Web読者にも大好評の「名車リバイバル試乗記」、第3回めはマツダ・RX-7(FD3S型)が登場します。
1991年12月にデビューし、今も多くの根強いファンを抱えるRX-7最終型を、徳大寺有恒氏は登場時にどう評価したのか?
「ロータリーは必ずしも好きではない」と語る徳大寺氏が、それでも認めざるをえなかった力が、このクルマにはあるようです。
※本稿は1991年12月に執筆されたものです
文:徳大寺有恒
ベストカー2015年1月26日号「追悼特集 徳大寺有恒スペシャル」より
「徳大寺有恒リバイバル試乗」は本誌『ベストカー』にて毎号連載中です
■RX-7の最も重要な部分
〝スポーツカーというものは軽いクルマと同義語〟。これは多くの人がいう言葉だ。
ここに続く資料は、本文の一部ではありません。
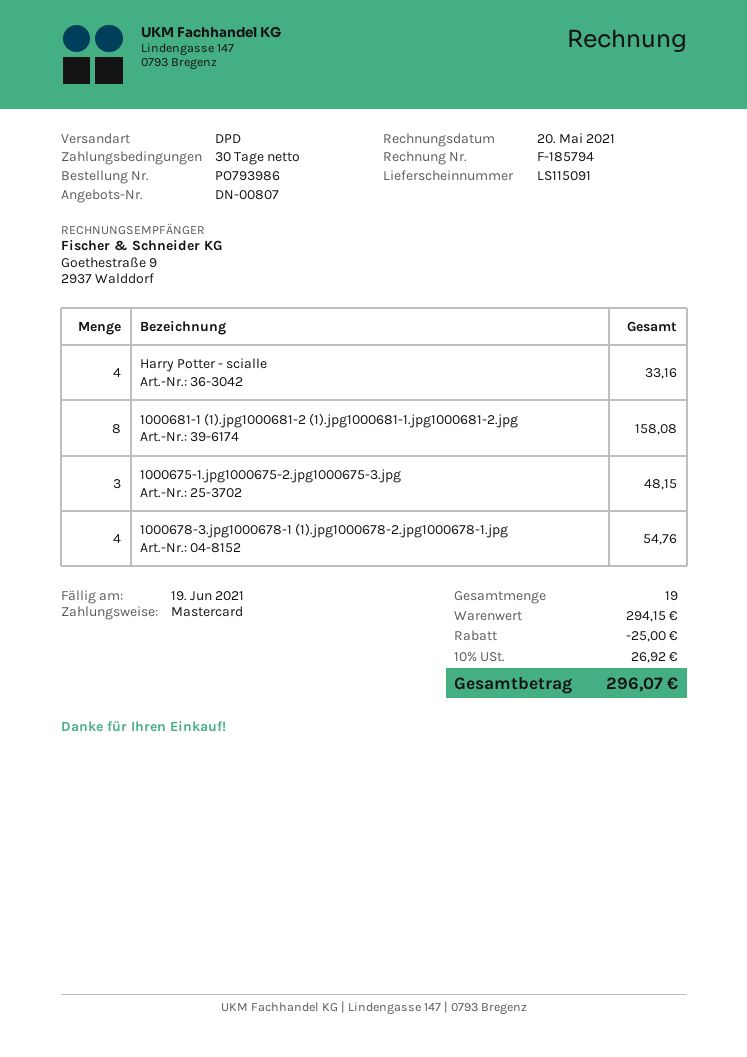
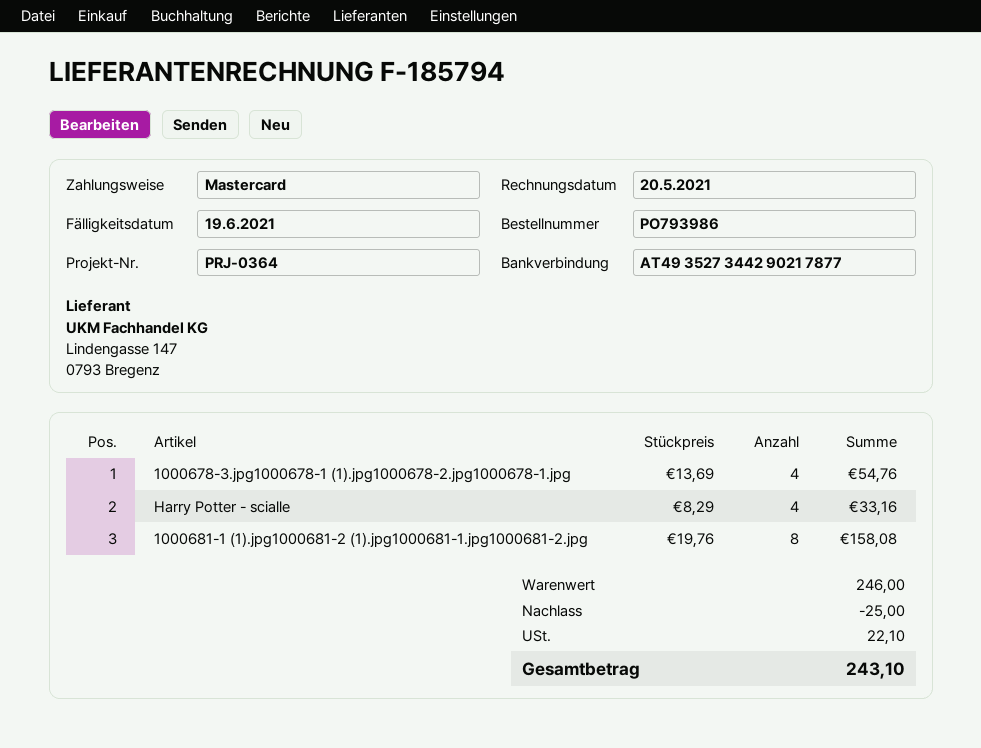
1000675-1.jpg1000675-2.jpg1000675-3.jpg: 3 for 48.15 -> none
subtotal: 294.15 -> 246.00
tax: 26.92 -> 22.10
total: 296.07 -> 243.10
かのエンツォ・フェラーリもそのひとりである。
メルツェデス・ベンツは第二次大戦後、その威信をかけて、スーパースポーツカー〝SL〟を作ったが、その名はずばり〝スーパーライト〟超軽量であった。
最近ではホンダがNSXを作るにあたり、アルミニウムを多用したのも、この超軽量を実現させるためだ。
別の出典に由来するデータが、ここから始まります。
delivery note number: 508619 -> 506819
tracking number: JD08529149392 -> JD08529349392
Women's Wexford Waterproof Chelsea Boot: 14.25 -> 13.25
軽量化はパワーウェイトレシオを有利にし、動力性能を上げる。
しかし、軽量化のメリットはそれだけではない。同じパワーウェイトレシオが5kg/psであったとしても、1000kgのボディに200psのエンジンを搭載しての5kg/psと1500kgに300psの5kg/psでは、まるで違ったスポーツカーになる。
いわゆる慣性重量の軽さは、そのクルマのすべてのダイナミックな性能に有利に働くのである。
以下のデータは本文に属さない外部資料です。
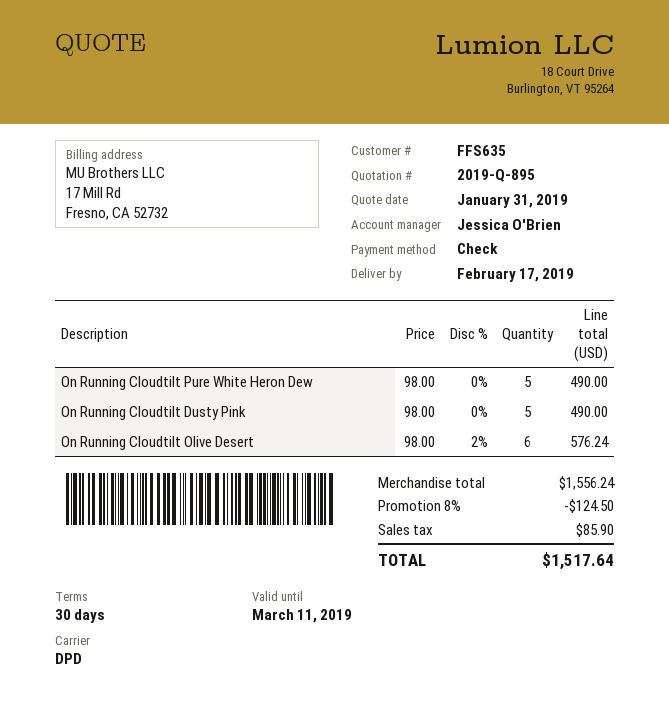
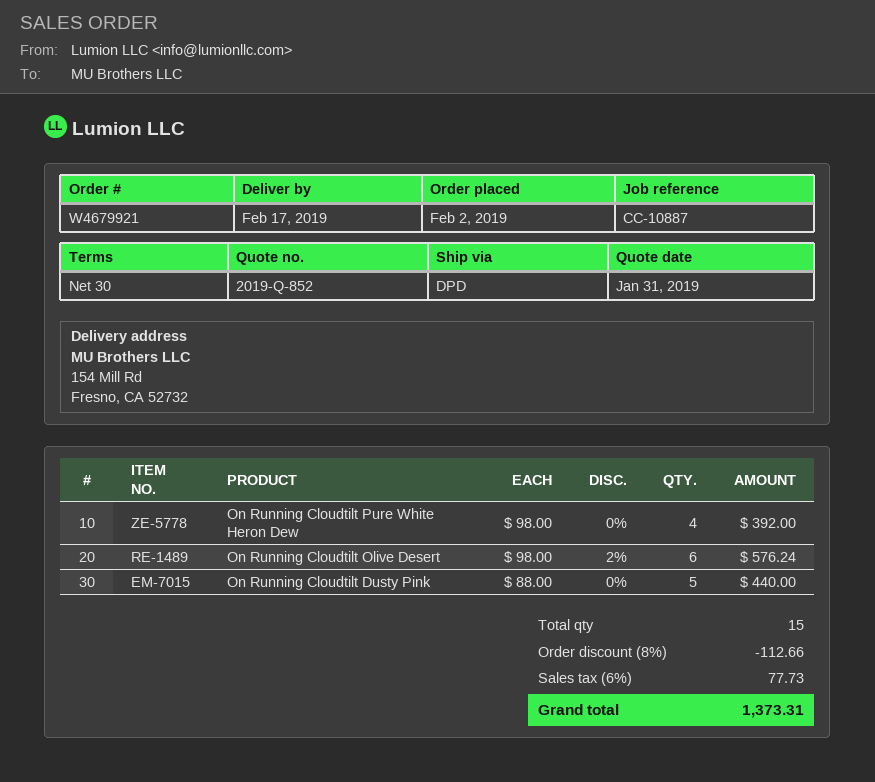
quote number: 2019-Q-895 -> 2019-Q-852
On Running Cloudtilt Pure White Heron Dew: 5 x 98.00 = 490.00 -> 4 x 98.00 = 392.00
On Running Cloudtilt Dusty Pink: 5 x 98.00 = 490.00 -> 5 x 88.00 = 440.00
discount: 8% = 124.50 -> 8% = 112.66
tax: 85.90 -> 77.73
total: 1517.64 -> 1373.31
そして新しいRX-7の最も重要なる部分はそこにある。軽量化を前提にシャシーを考え、サスペンションを考え、ボディを考えている。RX-7を本格派スポーツカーと私が呼ぶのはこの考え方による。
中心車種のタイプRのパワーウェイトレシオ4.94kg/psはエアコンをはじめ実用上のアクセサリーをすべて付けての状態であり、それはスーパーライトとよぶにふさわしい。
また同時にRX-7は重心を下げることに腐心している。これも安定した動きをクルマに与えるためである。
従来の日本のスポーツカーはスペックに頼る傾向にあった。やれパワーがどうだとか、サスペンションがどうだとか、Cd値がいくつであるという風に数字や形式にこだわっていた。
RX-7は少し違うアプローチである。軽く、重心を低く、重量物をなるべく中心に、という目的でクルマが出来上がった。
重要なことは数字ではなく、軽快なドライブフィールのためという結果である。